Das Arcadas à História
Nada mal para um historiador que, de várias maneiras, poderia ser considerado temporão. Nascido em uma família de origem judia, Boris Fausto não foi um historiador de primeira hora – sua primeira opção, para quem a essa altura ainda não sabe, foi a Faculdade de Direito da USP. Formado nas Arcadas do Largo de São Francisco em 1953, trabalhou por mais de uma década como consultor jurídico da Universidade. Só então enveredou pela carreira que o tornaria um nome respeitado em todas as latitudes. Em 1966, já com 36 anos, graduou-se em História pela antiga Faculdade de Filosofia, Ciências e Letras, onde se tornou doutor em 1969. “Muito incentivado pela minha mulher, Cynira, resolvi fazer o curso de História. Eu gostava muito de História e achava que o Direito era apenas uma via de sustento, uma via profissional”, revelou ele em depoimento ao Centro de Pesquisa e Documentação de História Contemporânea do Brasil (CPDOC), da Fundação Getúlio Vargas.

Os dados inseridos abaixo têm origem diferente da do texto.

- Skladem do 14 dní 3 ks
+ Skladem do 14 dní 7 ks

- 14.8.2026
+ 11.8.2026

Mas só em 1988, já aposentado da vida jurídica, começou efetivamente sua carreira como professor universitário no Departamento de Ciência Política da FFLCH, de 1988 a 1997. O curioso é sua explicação para não ter optado pelas Ciências Sociais, e sim pela História, além do gosto pessoal, é claro. Segundo contou à revista Pesquisa Fapesp, ele deixou de lado o curso de Ciências Sociais, mais prestigiado, porque nele estavam muitos de seus amigos intelectuais e Boris Fausto sentia-se constrangido em se tornar aluno deles.

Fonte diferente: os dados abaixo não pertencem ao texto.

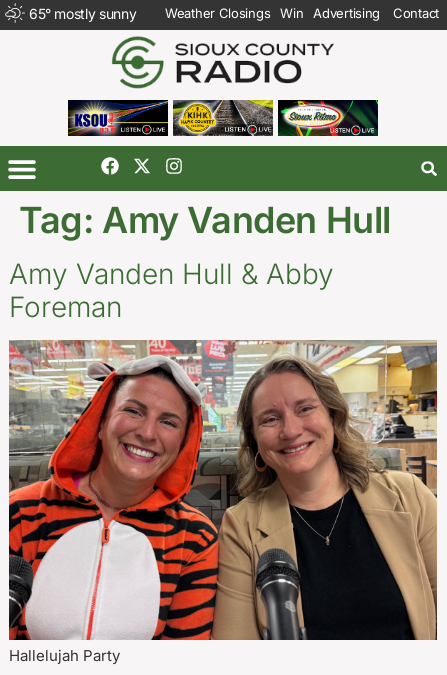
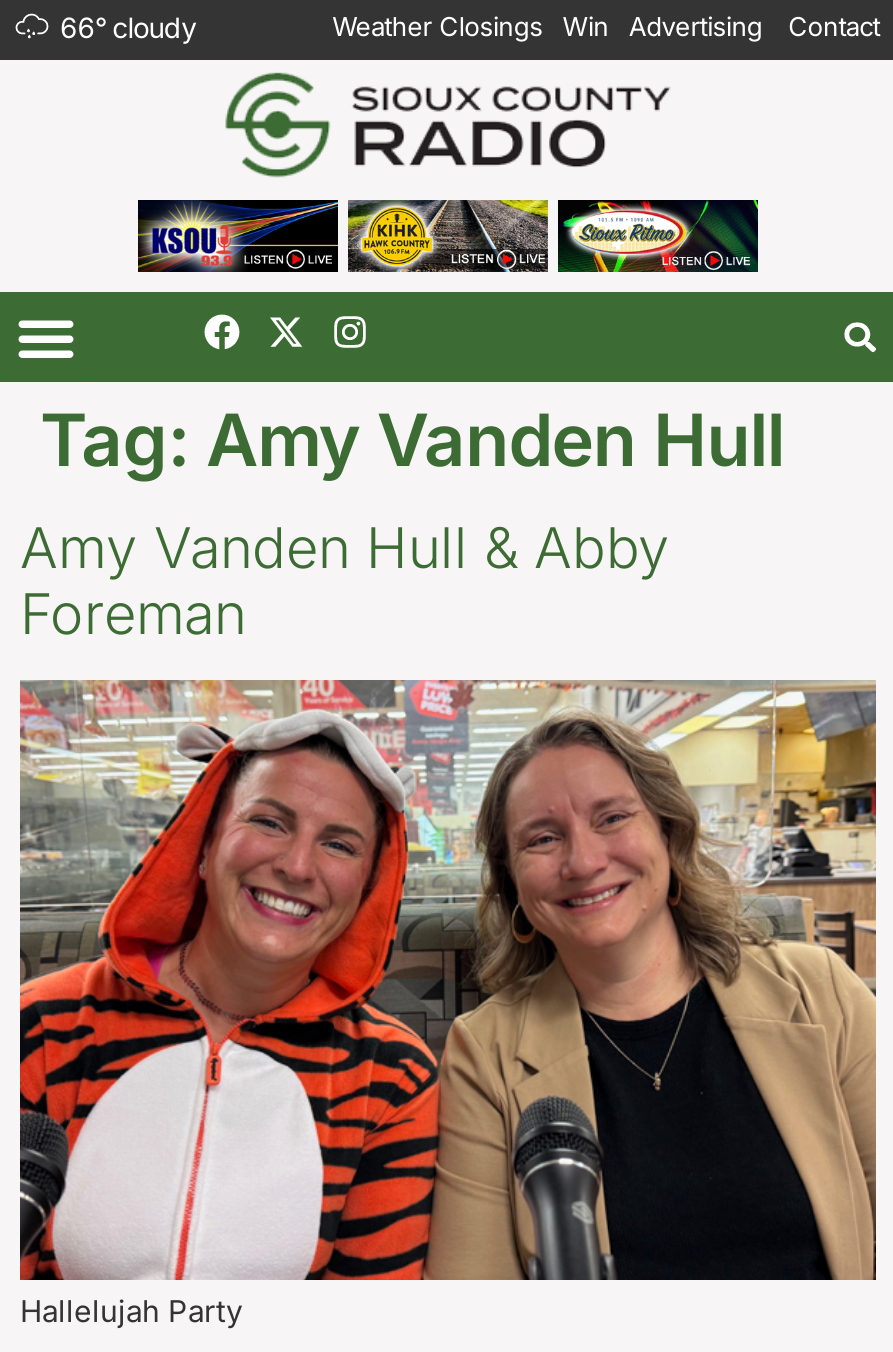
- 65° mostly sunny
+ 66° cloudy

A escolha, obviamente, acabou se mostrando a mais acertada, até porque Boris Fausto pôde, sem as amarras de uma pretensão de carreira (como ele mesmo afirmava), trabalhar com maior liberdade de movimentos. E essa liberdade rendeu muitos frutos encadernados. Mesmo em seus livros sem viés enfaticamente acadêmico ou didático, como Crime e Cotidiano: A Criminalidade em São Paulo (1880-1924), O Crime do Restaurante Chinês – Carnaval, Futebol e Justiça na São Paulo dos anos 1930 e O Crime da Galeria de Cristal, ou seja, apesar de trafegarem pelo romance policial, a História está presente – no caso, a micro-história, na qual o autor reduz sua escala de observação e preocupa-se com as ações humanas e significados não valorizados no painel mais amplo da historiografia. E por que histórias de crimes? “Porque são as coisas que impressionam muito as pessoas. Têm um impacto muito grande. Passam de pai para filho. Mãe para filha. Mas há também crimes que desaparecem e você precisa desenterrar porque eles são muito interessantes”, disse em entrevista ao Programa do Bial.

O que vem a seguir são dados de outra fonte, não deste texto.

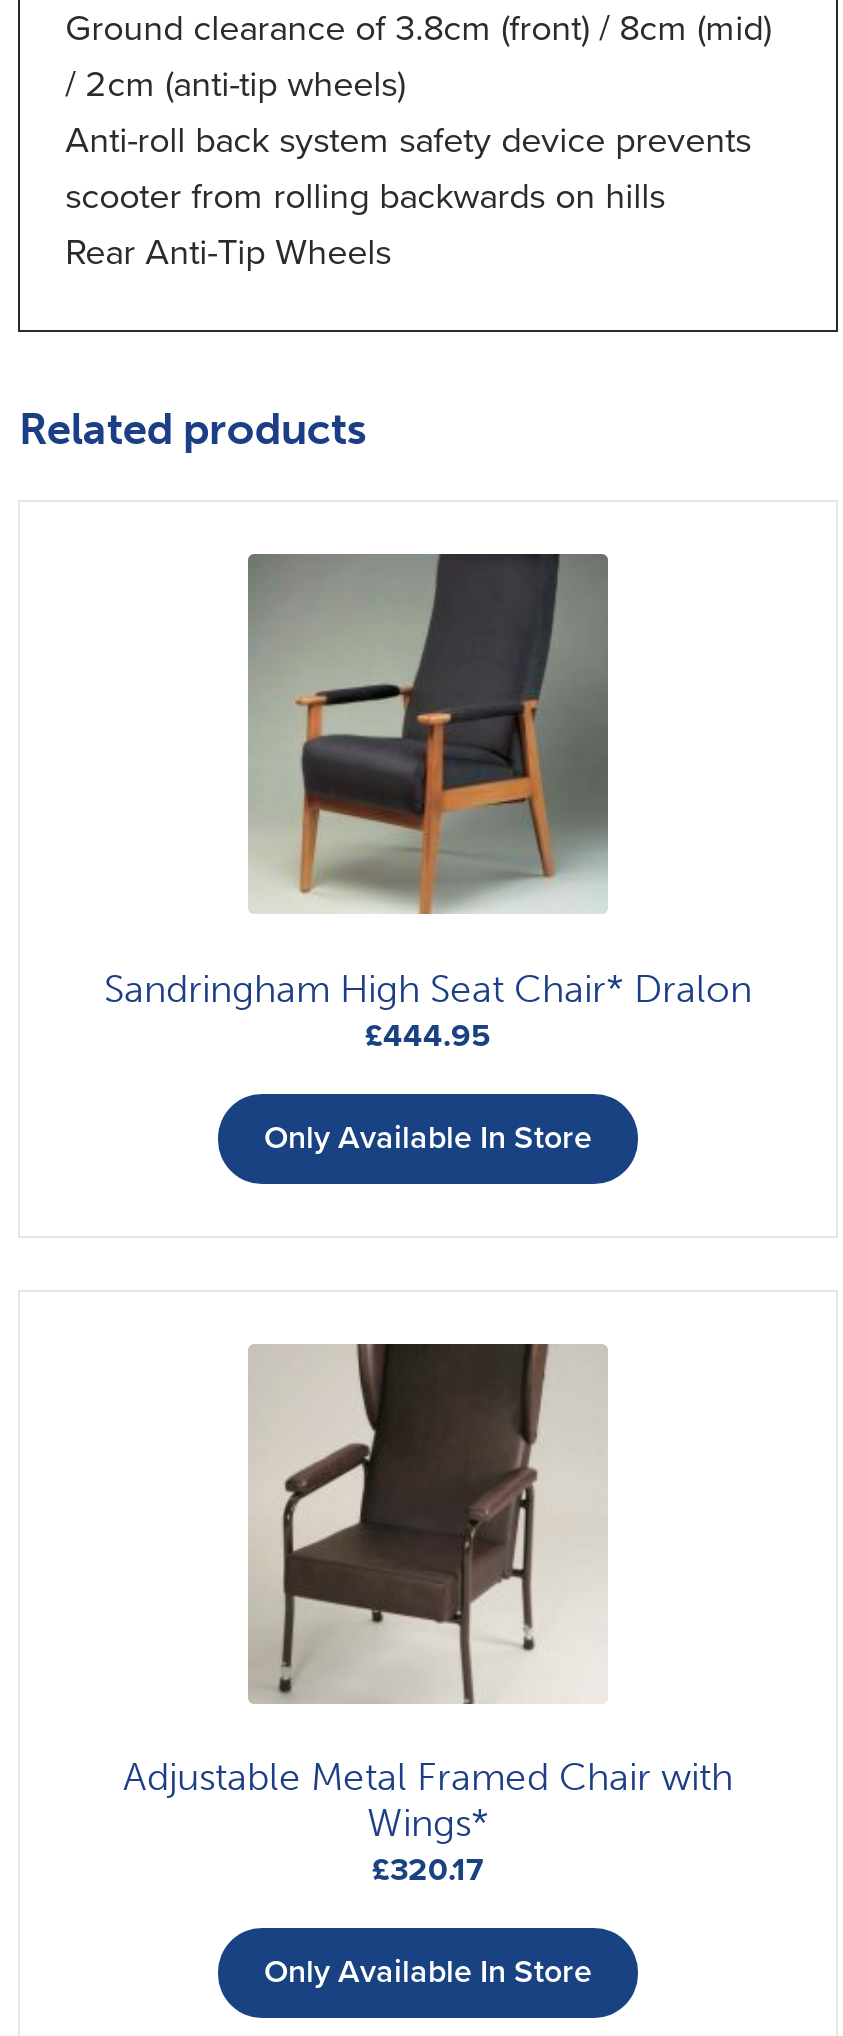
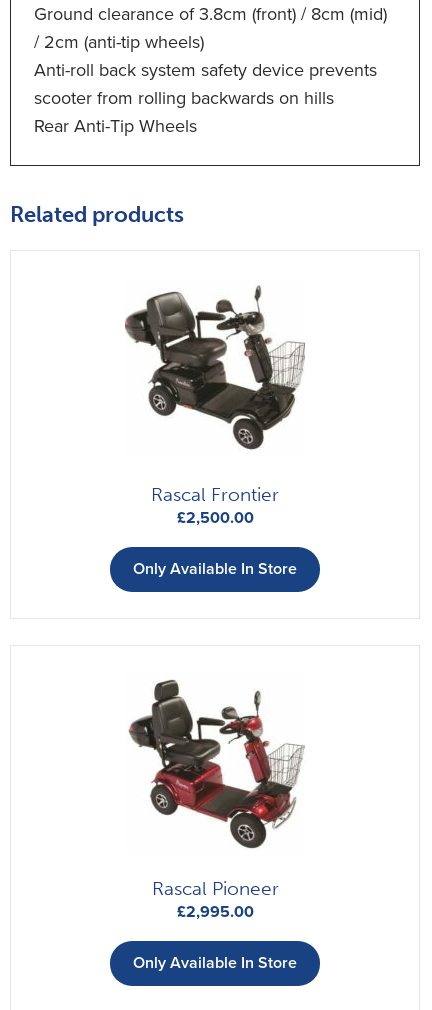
- [image]
- Sandringham High Seat Chair* Dralon
- £444.95
+ [image]
+ Rascal Frontier
+ £2,500.00

- [image]
- Adjustable Metal Framed Chair with
- Wings*
- £320.17
+ [image]
+ Rascal Pioneer
+ £2,995.00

Seu último livro, publicado em 2021, é Vida, Morte e Outros Detalhes, inspirado pela morte de seu irmão, o filósofo Ruy Fausto, logo no início da pandemia de covid-19. A obra traz um conjunto de memórias e reflexões sobre relações familiares, as rivalidades do afeto, o envelhecimento e a finitude. “Da minha parte, a pandemia fez reviver o passado, que se tornou uma presença cotidiana, e me aproximou, ainda mais, de meu irmão Ruy pela via do divertimento. Sua morte inesperada e essa aproximação me impulsionaram a escrever este livro, passo a passo, sem um esquema prévio”, escreveu ele no início do volume.
Sobre a morte, Boris Fausto costumava reproduzir uma citação de Elias Canetti, romancista e ensaísta britânico de origem búlgara: “Eu odeio a morte. Vou lutar até o fim contra ela, embora eu saiba que vou perder”. Perdeu? A História diz o contrário.